Haludaria fasciata Breeding Report
Submitted by Patchin Crandall Curtis
See breeding report for Dawkinsia rohani as these two fish were spawned in the same breeding basket and the fry were hatched and raised together. Here are some additional notes on keeping and breeding Haludaria fasciata, known alternatively as the Panda Barb or Melon Barb.
I purchased 8 wild-caught Panda Barbs from The Wet Spot on 4/6/2018. They were added to the same 125 gallon community tank housing Rohan Barbs. There appeared to be 5 males and 3 females. One of the females was smaller and weaker than the others and eventually died. Of the 5 males, once the fish grew to sexual maturity one male was chased out of the tank and jumped to his death, one was attacked and killed, and a third was under attack having had his entire caudal fin eaten. I was able to intervene and net the deeply injured fish out and move him to a hospital tank with a little Melafix to salve his wounds. I never expected him to survive the night, but the next morning he was sitting on the bottom of the tank upright. The day after that, he was still lethargic but sitting upright a couple of inches above the bottom of the tank. By the third day after the attack he was eating, and 10 days later his caudal fin had grown back. He now lives peacefully with a breeding group of Drapefin Barbs and 2 Fire Barbs. It just goes to show you never know if a fish will be able to recover from even terrible wounds.
From this experience, I surmise that this species will not tolerate an excess of males over females.

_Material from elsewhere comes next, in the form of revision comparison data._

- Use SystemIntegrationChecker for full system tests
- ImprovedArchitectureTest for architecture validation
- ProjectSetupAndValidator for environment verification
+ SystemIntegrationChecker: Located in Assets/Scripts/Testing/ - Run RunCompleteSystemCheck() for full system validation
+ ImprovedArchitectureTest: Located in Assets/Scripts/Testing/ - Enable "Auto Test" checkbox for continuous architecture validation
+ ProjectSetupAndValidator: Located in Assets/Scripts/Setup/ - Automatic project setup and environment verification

The 2 remaining males have taken up residence in two different areas of the tank and the 2 females go wherever they wish.

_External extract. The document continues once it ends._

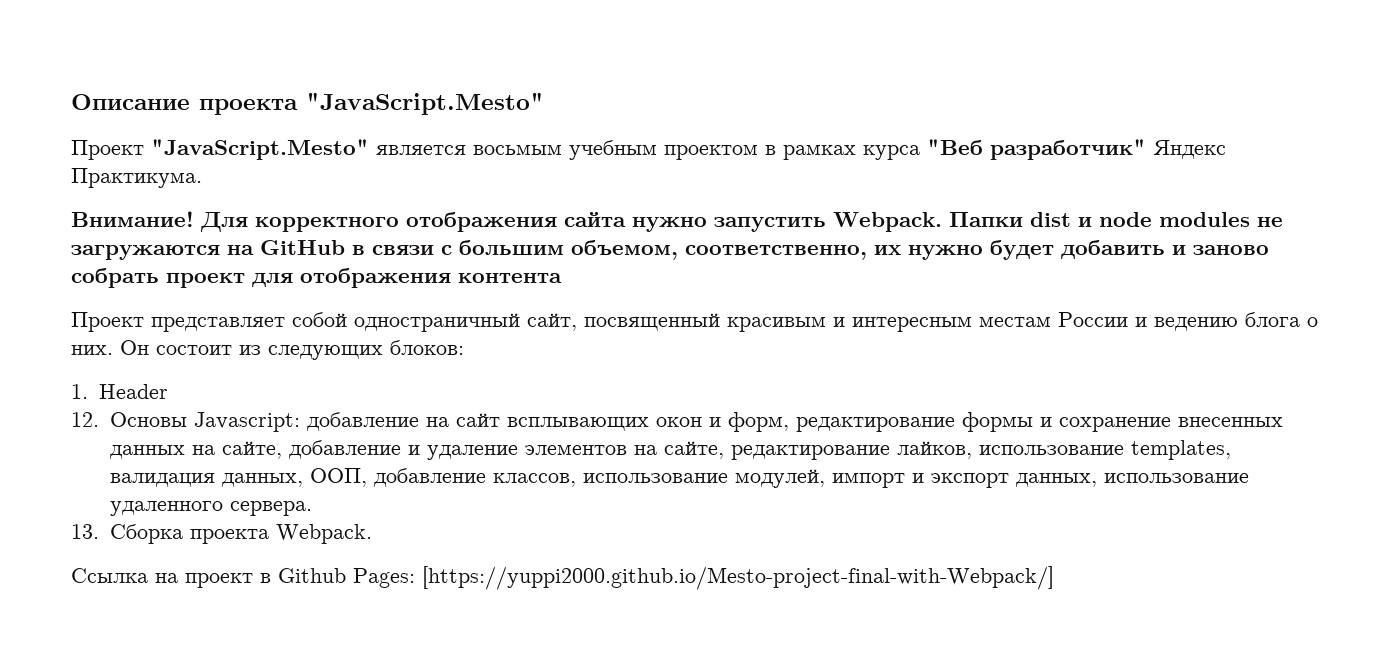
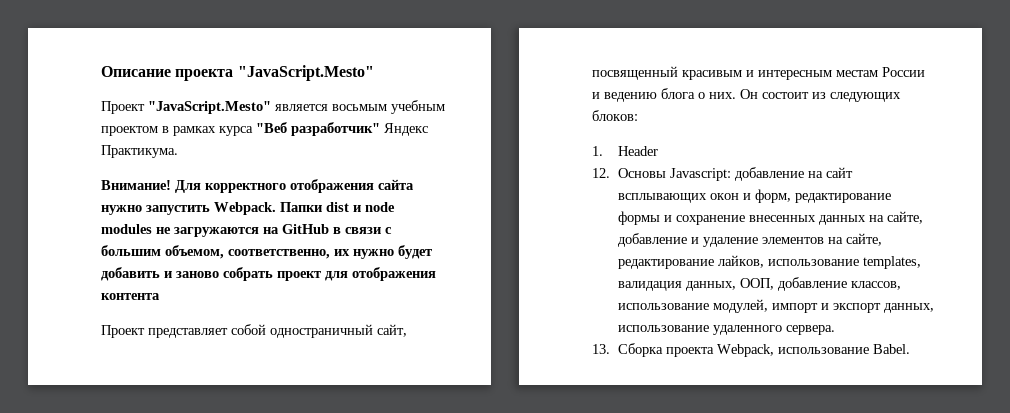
- 13. Сборка проекта Webpack.
- Ссылка на проект в Github Pages: [https://yuppi2000.github.io/Mesto-project-final-with-Webpack/]
+ 13. Сборка проекта Webpack, использование Babel.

Sometime in late April 2018, I tried my first breeding experiment with these fish. The males were chasing the females, so I added a number of breeding mops attached to Styrofoam floats so that they hung down from the surface. The fish started spawning like crazy, but the eggs aren’t adhesive so they’d all fall to the bottom and get eaten immediately by the attentive Rohan and Rosy Barbs in the tank. Still, somehow 3 eggs escaped attention and by early May there were 3 juvenile Panda Barbs swimming around.

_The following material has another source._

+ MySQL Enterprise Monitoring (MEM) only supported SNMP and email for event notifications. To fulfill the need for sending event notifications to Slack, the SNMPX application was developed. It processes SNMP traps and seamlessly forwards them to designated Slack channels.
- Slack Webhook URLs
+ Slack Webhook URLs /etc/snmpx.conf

This last March, I decided to adopt a different spawning strategy. You can read about the breeding box strategy (recommended by Ted Judy) in the separate Rohan Barb breeding report. Below, I’ve included a short video clip of the Panda Barbs spawning on 3/10/2019, and of them enjoying a meal of infusoria on 4/1/2019 at just 3 weeks old. They’re already huge!
Spawn can be verified by Raychel Upright who observed the 55g tank of Rohan and Panda Barb babies on 5/31/2019.